[Front-end code edit data]
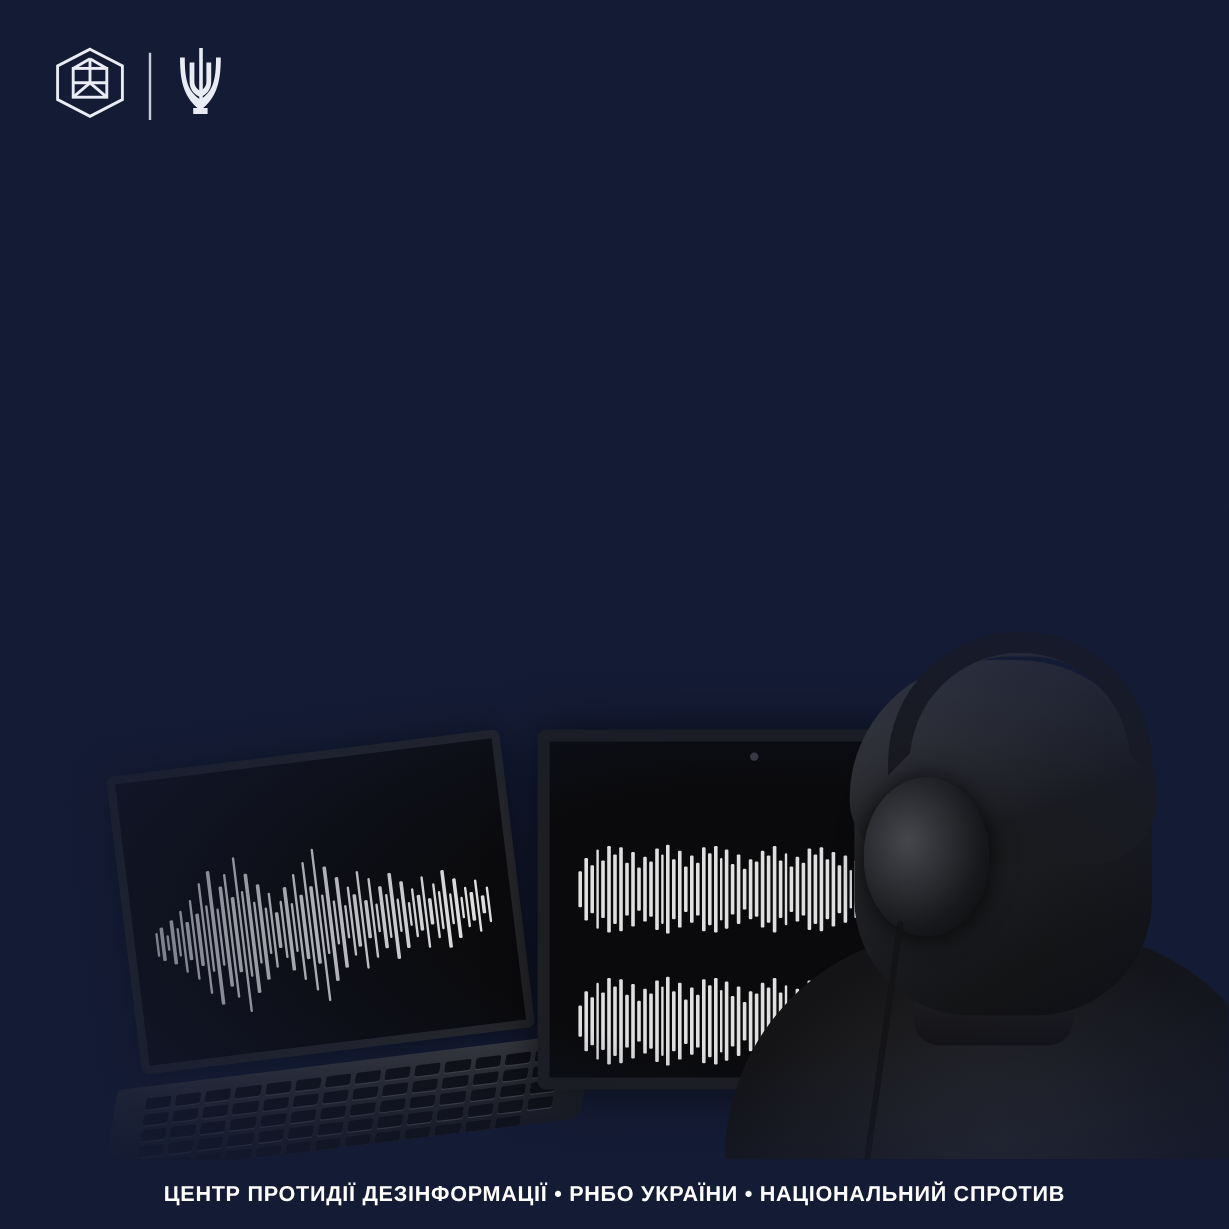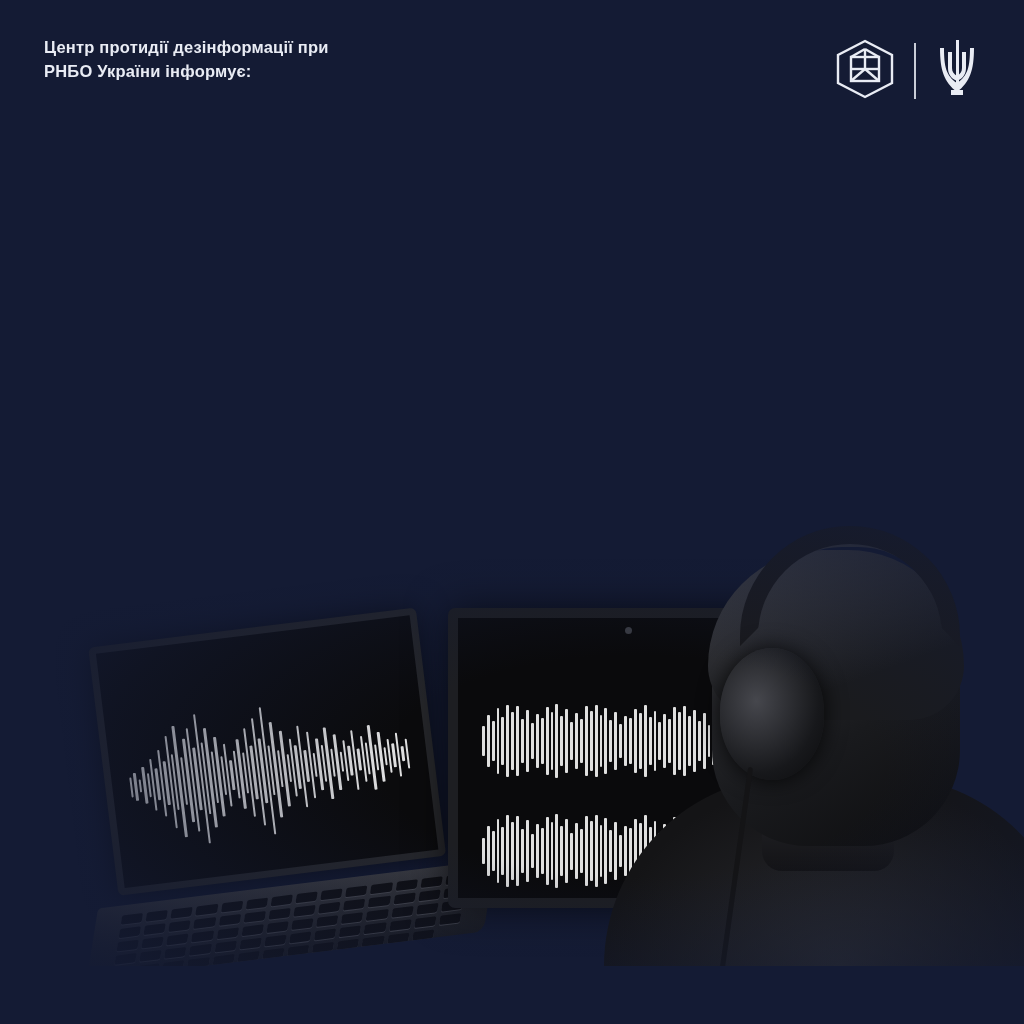--- a/index.html
+++ b/index.html
@@ -275,8 +275,6 @@
 <div class="poster">
 
   <div class="header">
-    <div class="org-line">Центр протидії дезінформації при
-РНБО України інформує:</div>
 
     <div class="logos">
       <span>

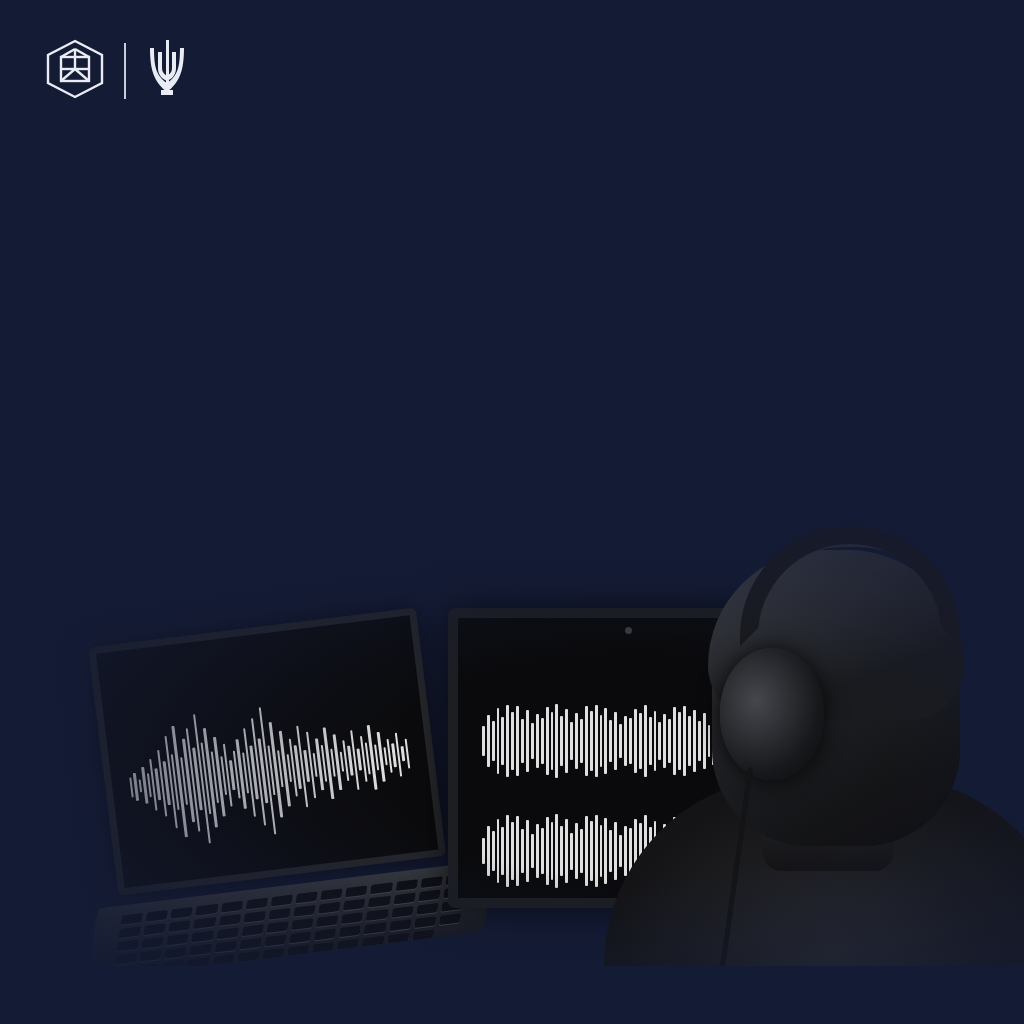--- a/index.html
+++ b/index.html
@@ -596,6 +596,9 @@
 
   </div>
 
+  <div class="footer">
+    <span>ЦЕНТР ПРОТИДІЇ ДЕЗІНФОРМАЦІЇ • РНБО УКРАЇНИ • НАЦІОНАЛЬНИЙ СПРОТИВ</span>
+  </div>
 
 </div>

WHAT YOU ARE ASKED TO DO: Your task is to reproduce exactly the lines running from the line that contains "протидії дезінформації при" to the end of the records, pictures excluded.

SOLVED EXERCISE:
-    <div class="org-line">Центр протидії дезінформації при
-РНБО України інформує:</div>
 
     <div class="logos">
       <span>

--- a/index.html
+++ b/index.html
@@ -596,6 +596,9 @@
 
   </div>
 
+  <div class="footer">
+    <span>ЦЕНТР ПРОТИДІЇ ДЕЗІНФОРМАЦІЇ • РНБО УКРАЇНИ • НАЦІОНАЛЬНИЙ СПРОТИВ</span>
+  </div>
 
 </div>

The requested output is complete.